Eurypon simplex (Bowerbank, 1874) is a thinly encrusting hispid sponge. It is known from several localities off the coasts of Europe, but invariably from deeper water.
Colour: Whitish in alcohol, pale yellow in dried condition, possibly red alive.
Shape, size, surface and consistency: Thin encrustation on shells, stones and pebbles, up to 0.4 mm in thickness. Surface hispid due to projecting spicules. Meandering subdermal canals visible, but no apparent oscules.
Spicules: Tylostyles, very stout and long, with prominent heads, with often a ring swelling just beneath it: up to at least 3600 x 43 µm; some of the tylostyles are deformed into shorter "tylotes"; styles, often arranged in bundles of 3-6, smooth: 480 x 3-4 µm; acanthostyles, entirely spined: 108-180 x 8-10 µm.
Skeleton: Long tylostyles are erect on the substrate, points outward, protruding beyond the ectosome; bundles of slim styles scattered throughout the sponge.

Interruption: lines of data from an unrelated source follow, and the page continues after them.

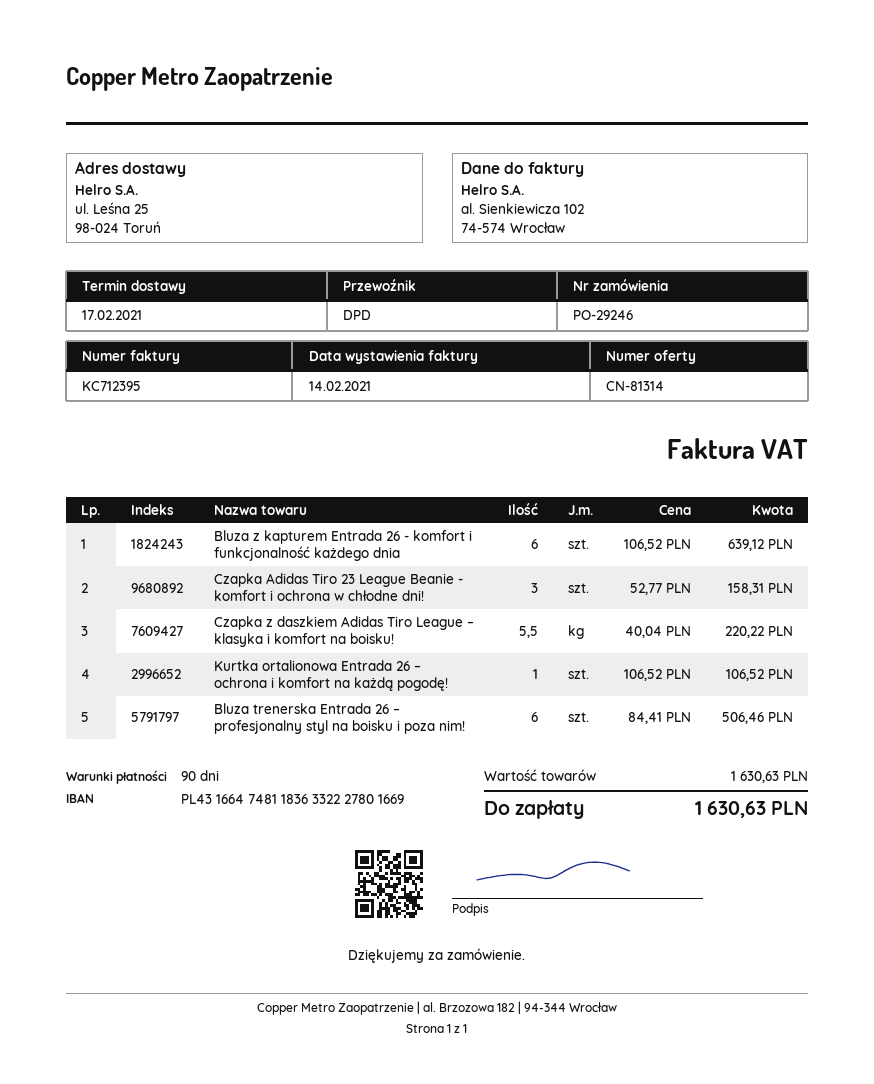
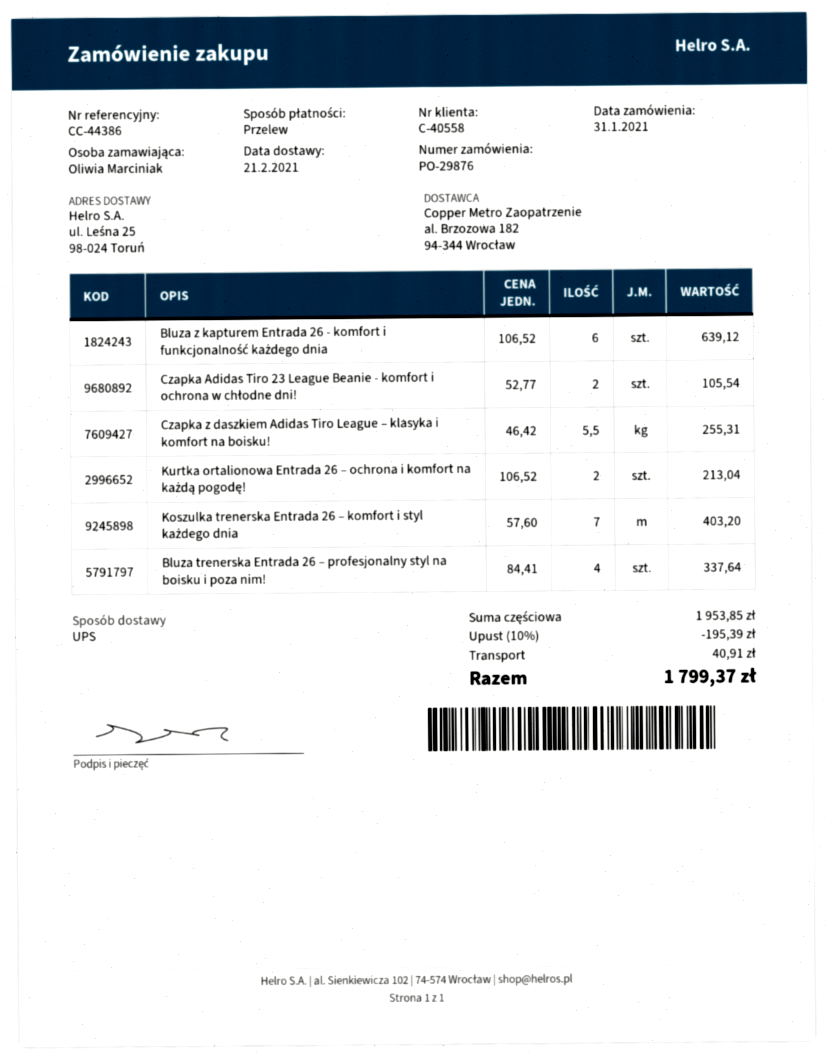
order number: PO-29246 -> PO-29876
delivery date: 2021-02-17 -> 2021-02-21
shipping method: DPD -> UPS
Czapka Adidas Tiro 23 League Beanie - komfort i ochrona w chłodne dni!: 3 x 52.77 = 158.31 -> 2 x 52.77 = 105.54
Czapka z daszkiem Adidas Tiro League – klasyka i komfort na boisku!: 5.5 x 40.04 = 220.22 -> 5.5 x 46.42 = 255.31
Kurtka ortalionowa Entrada 26 – ochrona i komfort na każdą pogodę!: 1 x 106.52 = 106.52 -> 2 x 106.52 = 213.04
Bluza trenerska Entrada 26 – profesjonalny styl na boisku i poza nim!: 6 x 84.41 = 506.46 -> 4 x 84.41 = 337.64
Koszulka trenerska Entrada 26 – komfort i styl każdego dnia: none -> 7 x 57.60 = 403.20
subtotal: 1630.63 -> 1953.85
discount: none -> 10% = 195.39
shipping: none -> 40.91
total: 1630.63 -> 1799.37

Ecology: On pebbles, at 60-260 m.
Distribution: Roscoff, Faroes.
Type specimen information: The type is in the Natural History Museum, London.
Eurypon lacazei shares the extremely long tylostyles with the present species, but they differ in the form of the auxiliary spicules: smooth oxeas in E. lacazei, smooth styles in E. simplex.